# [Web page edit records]
__________________________________________________

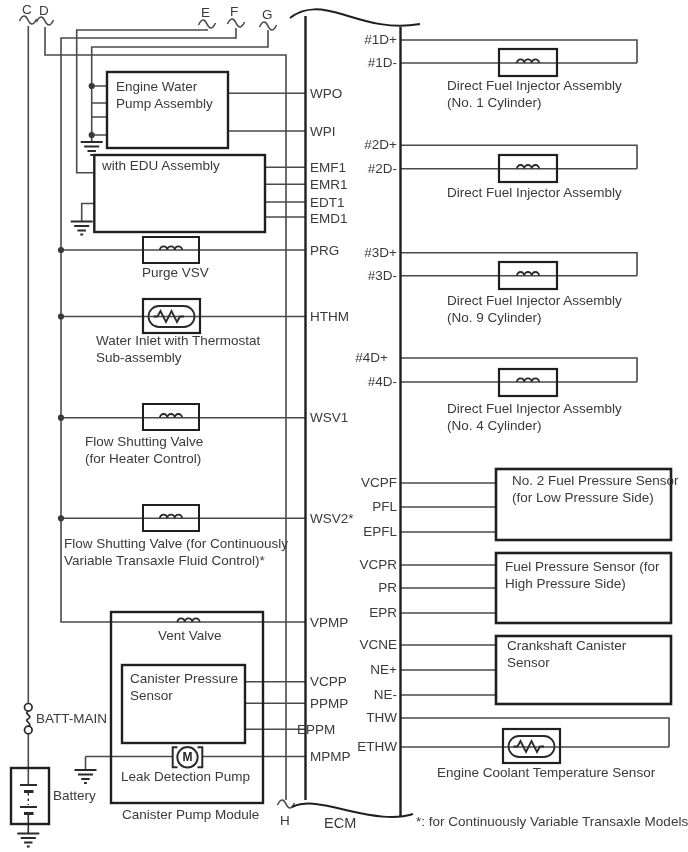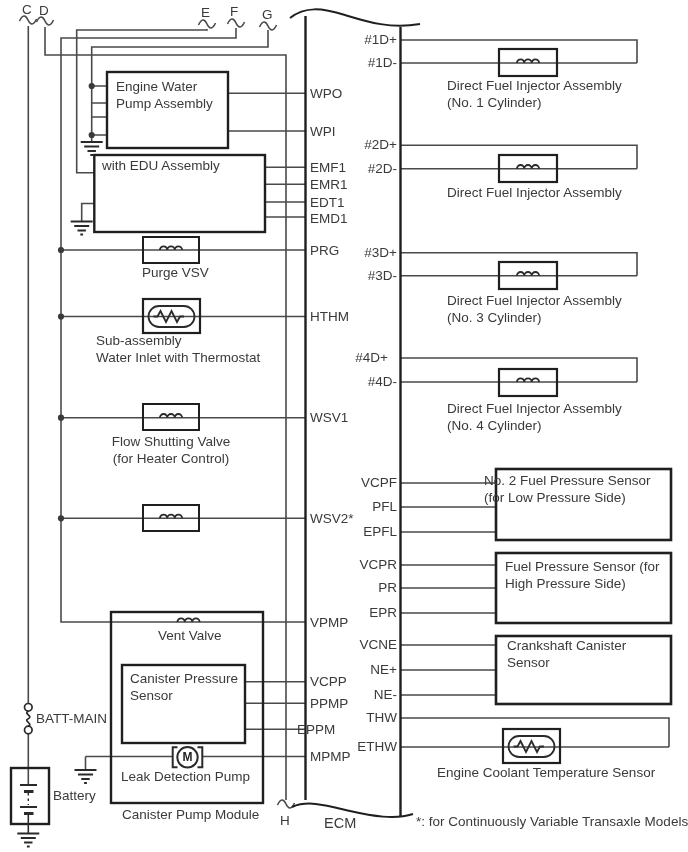--- a/index.html
+++ b/index.html
@@ -222,7 +222,7 @@
 </div>
 <div class="lbl" style="left:447px;top:293px">
   <div>Direct Fuel Injector Assembly</div>
-  <div>(No. 3 Cylinder)</div>
+  <div>(No. 9 Cylinder)</div>
 </div>
 <div class="lbl" style="left:447px;top:401px">
   <div>Direct Fuel Injector Assembly</div>

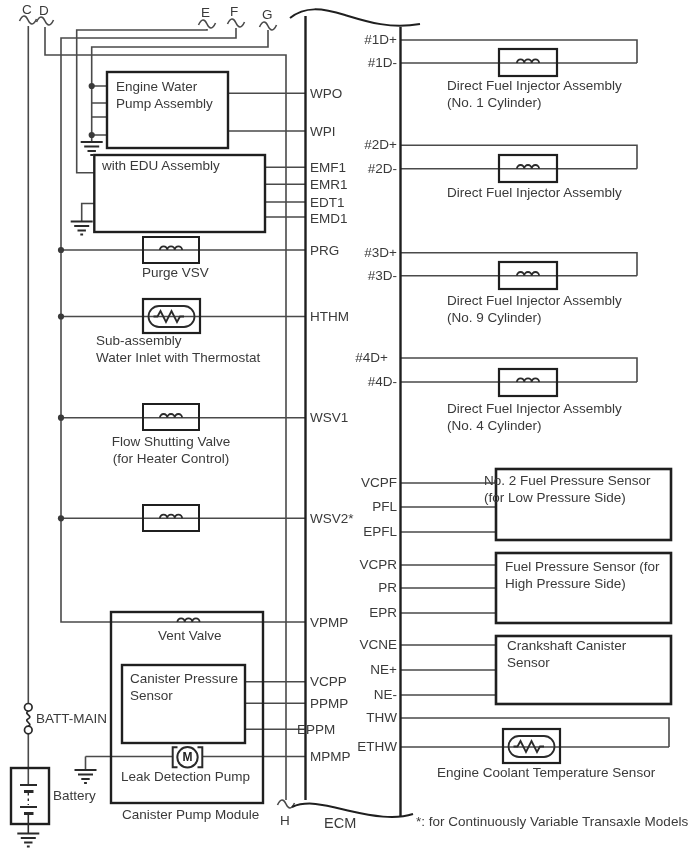--- a/index.html
+++ b/index.html
@@ -195,8 +195,8 @@
 </div>
 <div class="lbl" style="left:142px;top:265px">Purge VSV</div>
 <div class="lbl" style="left:96px;top:333px">
+  <div>Water Inlet with Thermostat</div>
   <div>Sub-assembly</div>
-  <div>Water Inlet with Thermostat</div>
 </div>
 <div class="lbl ctr" style="left:85px;top:434px;width:172px">
   <div>Flow Shutting Valve</div>

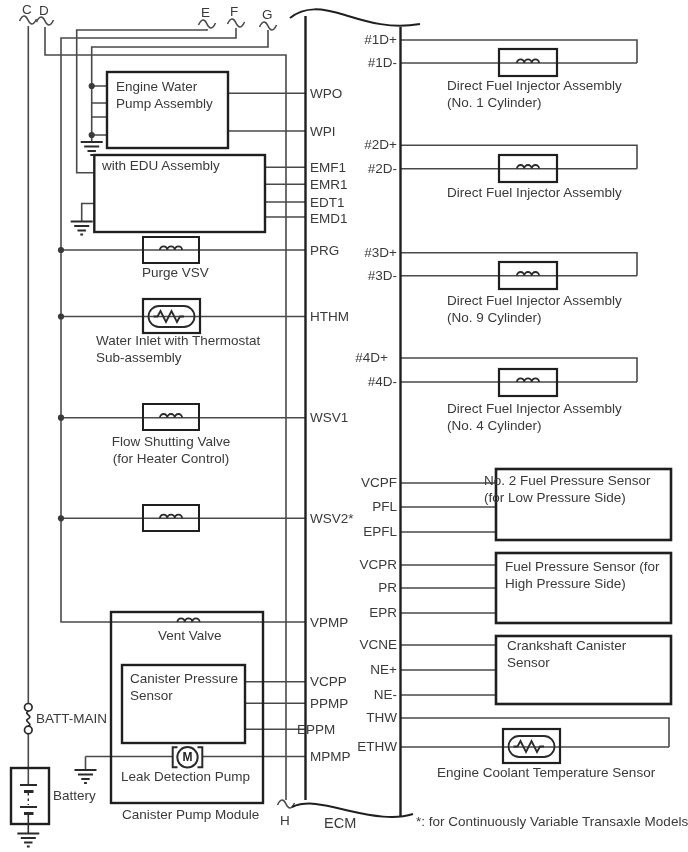--- a/index.html
+++ b/index.html
@@ -13,7 +13,7 @@
     white-space:nowrap;
   }
   .rpin{position:absolute;font-size:13.5px;line-height:14px;color:#3a3a3a;text-align:right;white-space:nowrap;}
-  .ctr{text-align:center;}
+  .ctr{text-align:left;}
   .motor-m{position:absolute;font-size:12px;font-weight:bold;color:#222;text-align:center;}
   .ecm-lbl{font-size:14.5px;}
 </style>

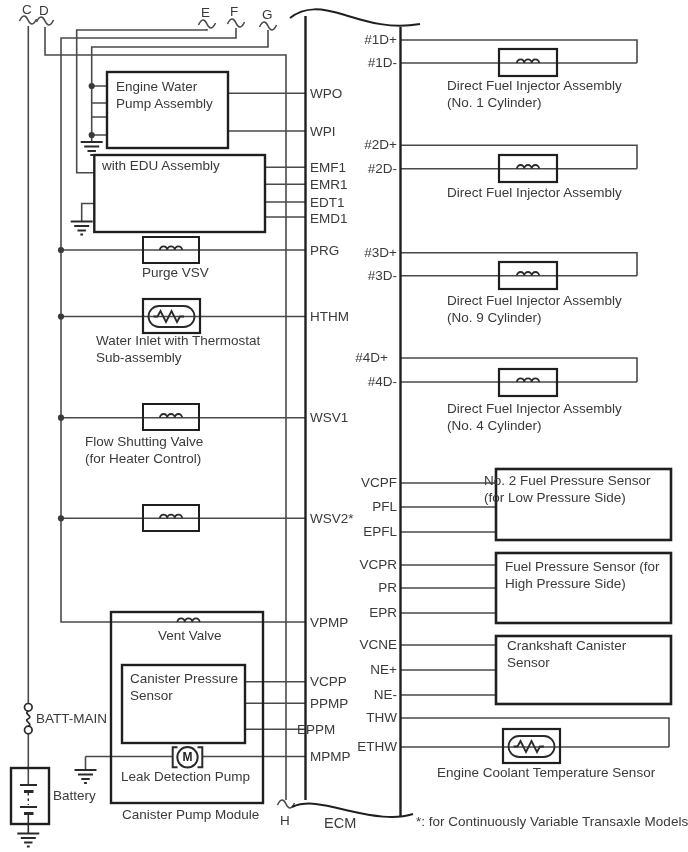--- a/index.html
+++ b/index.html
@@ -228,7 +228,7 @@
   <div>Direct Fuel Injector Assembly</div>
   <div>(No. 4 Cylinder)</div>
 </div>
-<div class="lbl" style="left:484px;top:473px">
+<div class="lbl" style="left:512px;top:473px">
   <div>No. 2 Fuel Pressure Sensor</div>
   <div>(for Low Pressure Side)</div>
 </div>

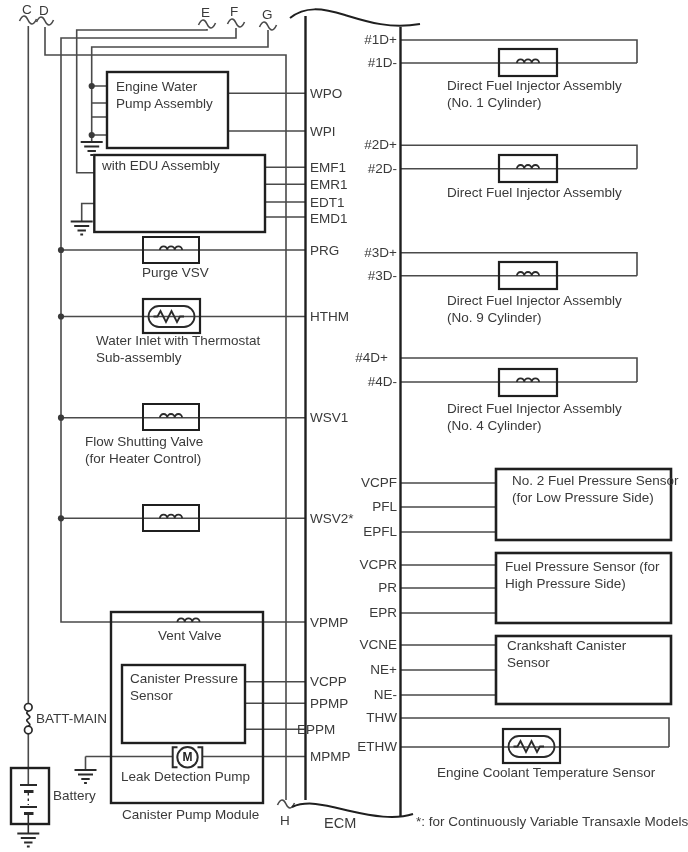--- a/index.html
+++ b/index.html
@@ -202,6 +202,10 @@
   <div>Flow Shutting Valve</div>
   <div>(for Heater Control)</div>
 </div>
+<div class="lbl" style="left:64px;top:536px">
+  <div>Flow Shutting Valve (for Continuously</div>
+  <div>Variable Transaxle Fluid Control)*</div>
+</div>
 <div class="lbl" style="left:158px;top:628px">Vent Valve</div>
 <div class="lbl" style="left:130px;top:671px">
   <div>Canister Pressure</div>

__________________________________________________

# [What needs to be done]
A line qualifies when it holds the word "space"; report all qualifying lines from the records above.

# [Result of the exercise]
     white-space:nowrap;
   .rpin{position:absolute;font-size:13.5px;line-height:14px;color:#3a3a3a;text-align:right;white-space:nowrap;}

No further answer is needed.